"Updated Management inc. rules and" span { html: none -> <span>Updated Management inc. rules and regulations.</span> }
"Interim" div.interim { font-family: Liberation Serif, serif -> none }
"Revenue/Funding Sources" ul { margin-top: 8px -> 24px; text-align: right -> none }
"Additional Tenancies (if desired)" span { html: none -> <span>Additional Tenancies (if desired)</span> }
* * * * * * * * *
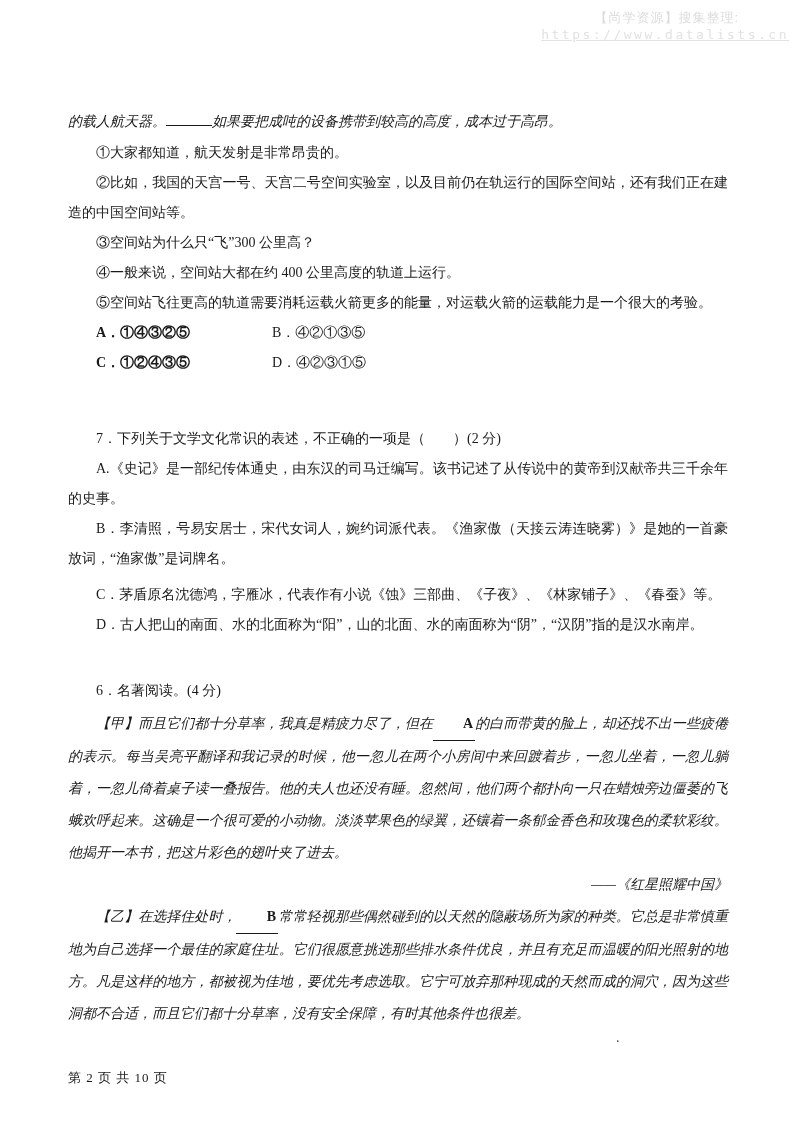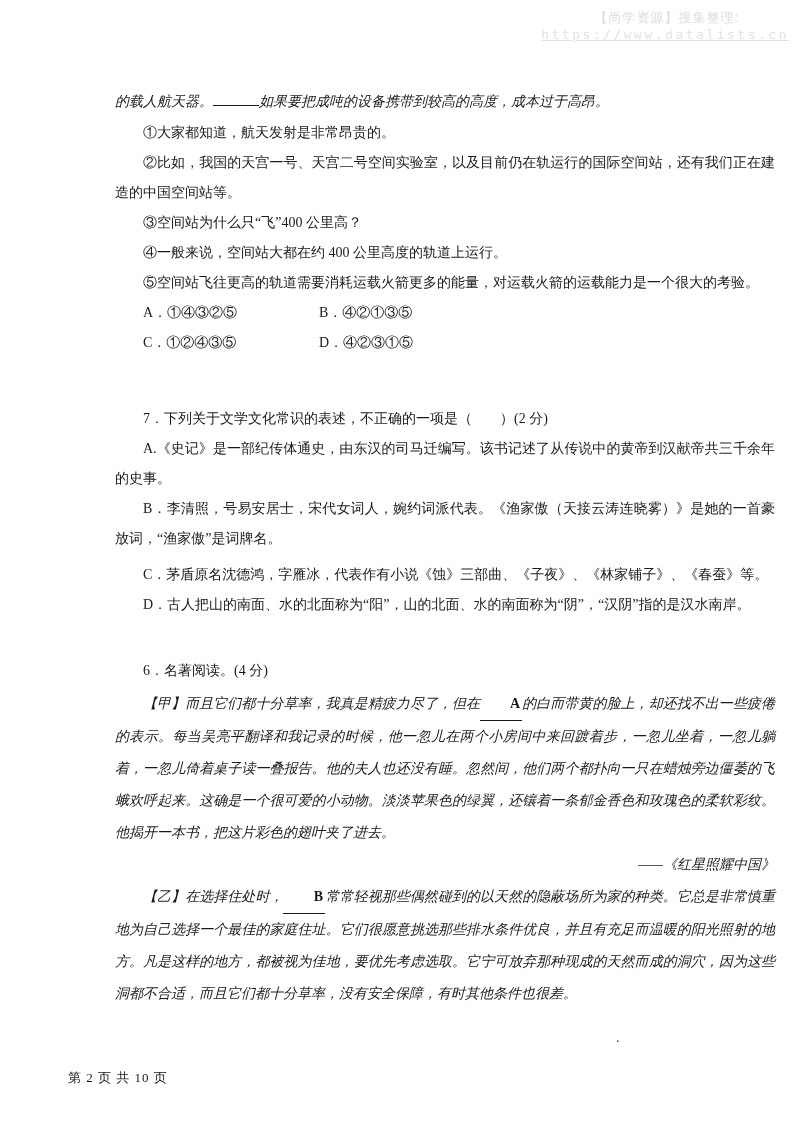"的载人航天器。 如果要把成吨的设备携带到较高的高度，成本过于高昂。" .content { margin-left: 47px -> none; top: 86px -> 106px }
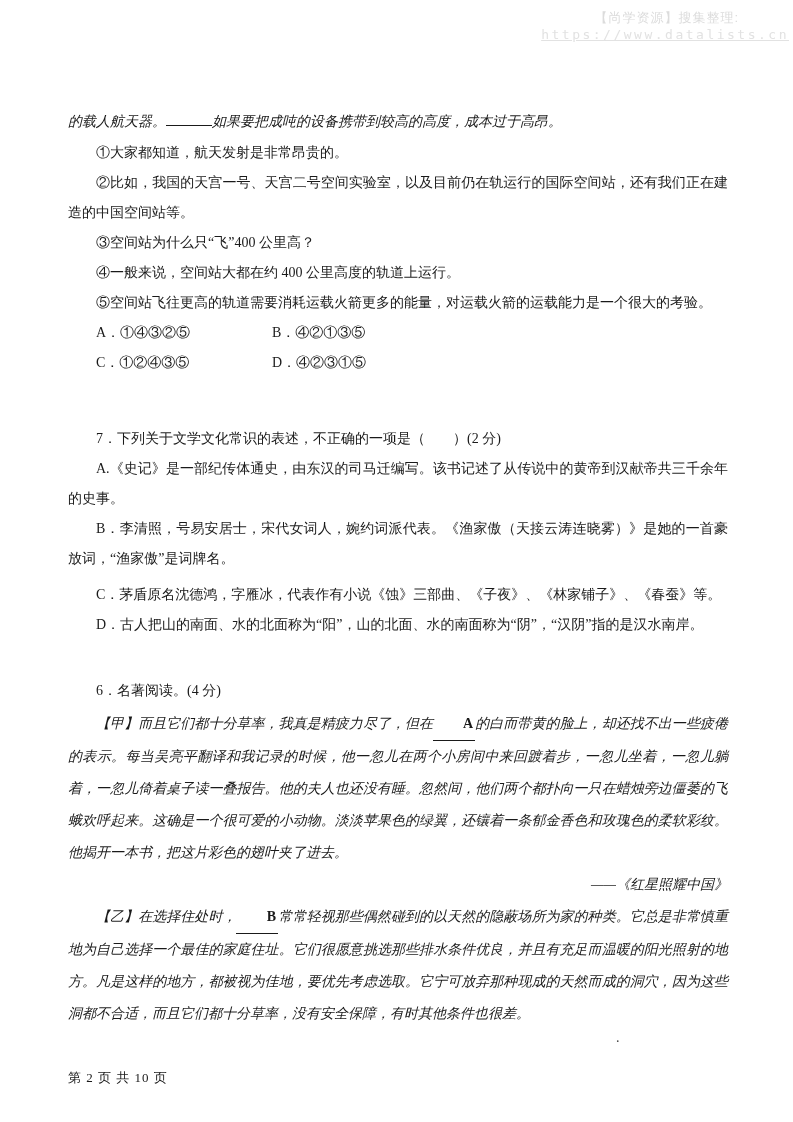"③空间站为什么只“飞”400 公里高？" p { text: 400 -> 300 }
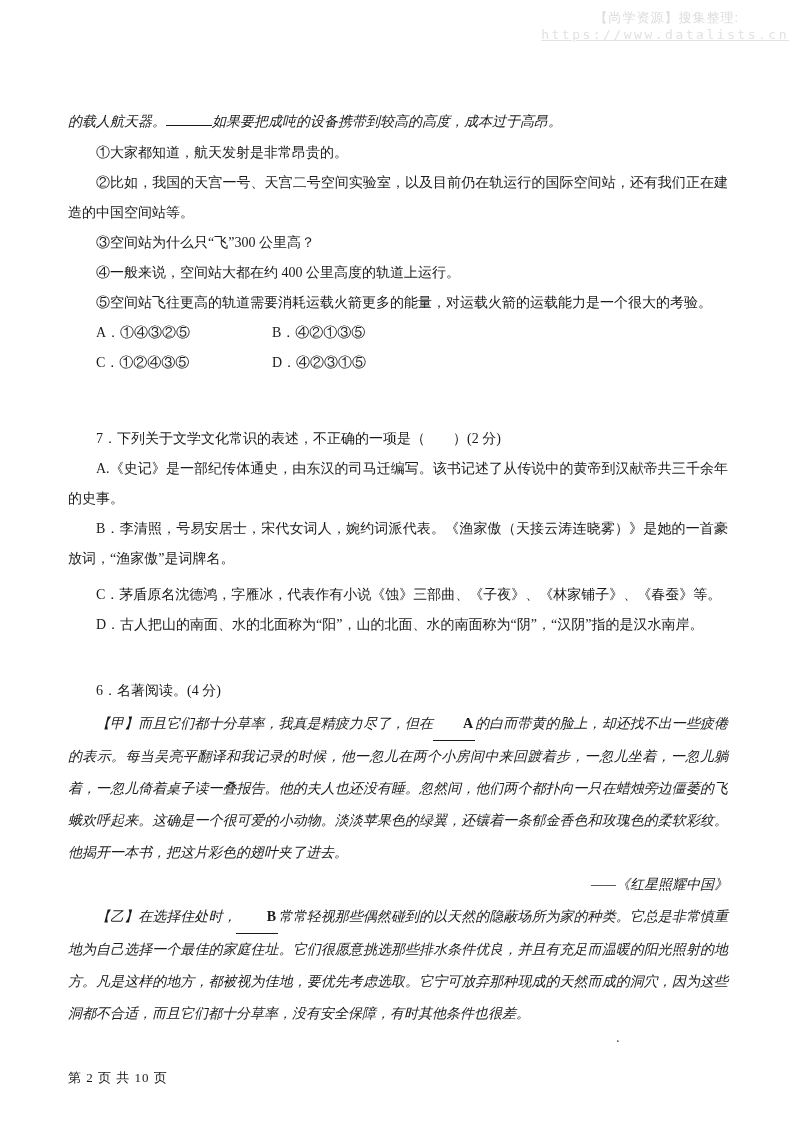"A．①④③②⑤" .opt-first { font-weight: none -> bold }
* * * * * * * * *
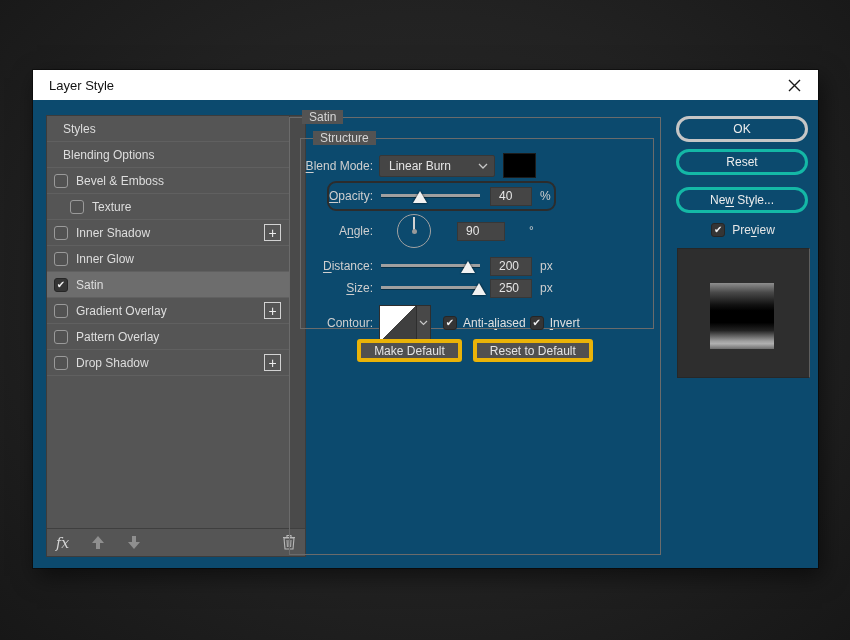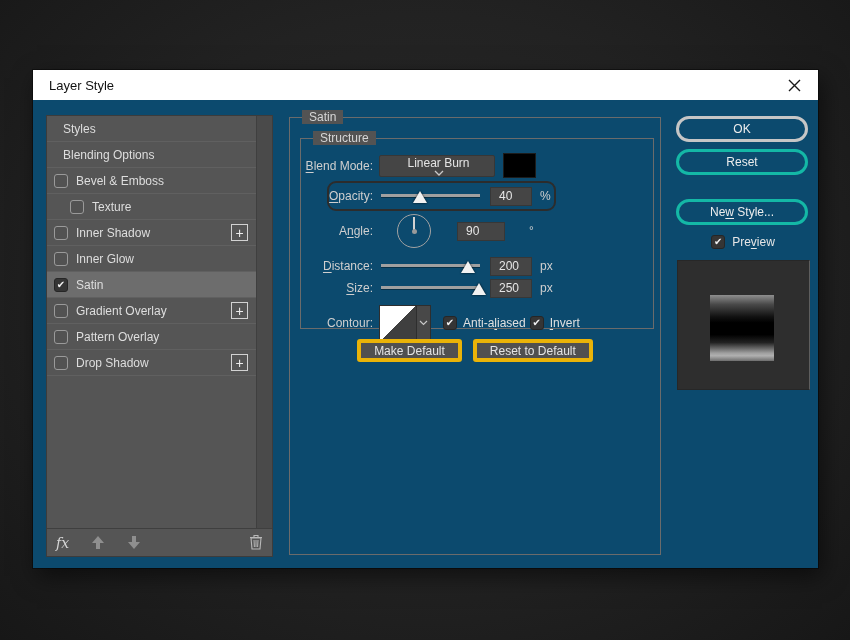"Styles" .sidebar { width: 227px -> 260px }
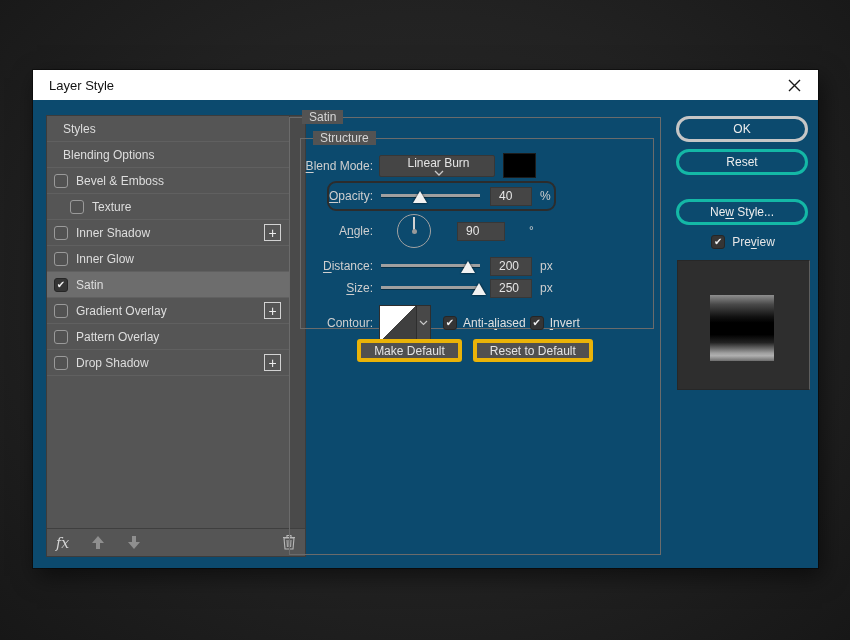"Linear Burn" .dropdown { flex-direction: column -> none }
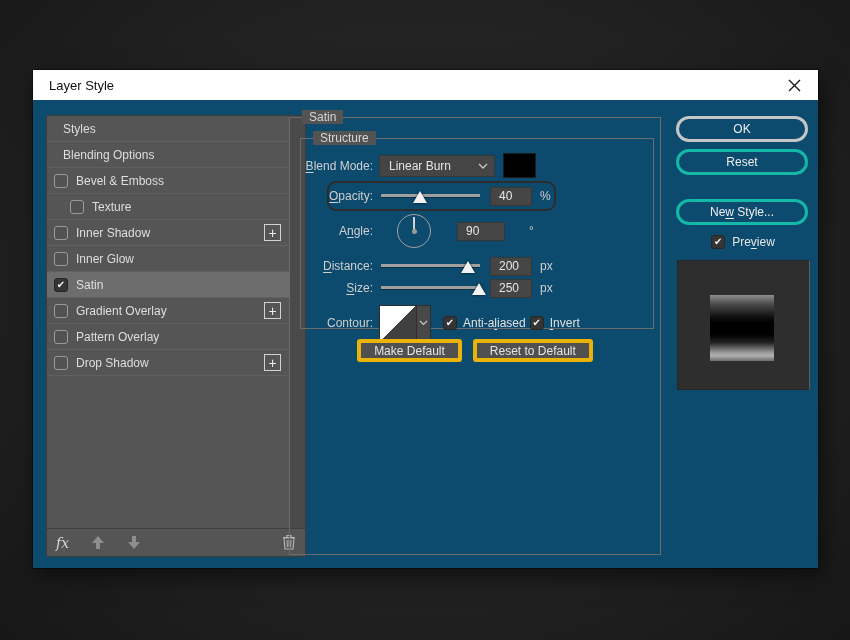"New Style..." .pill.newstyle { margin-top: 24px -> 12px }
* * * * * * * * *
Count the lines of the entries above that contain the word "span" and give only the number.

2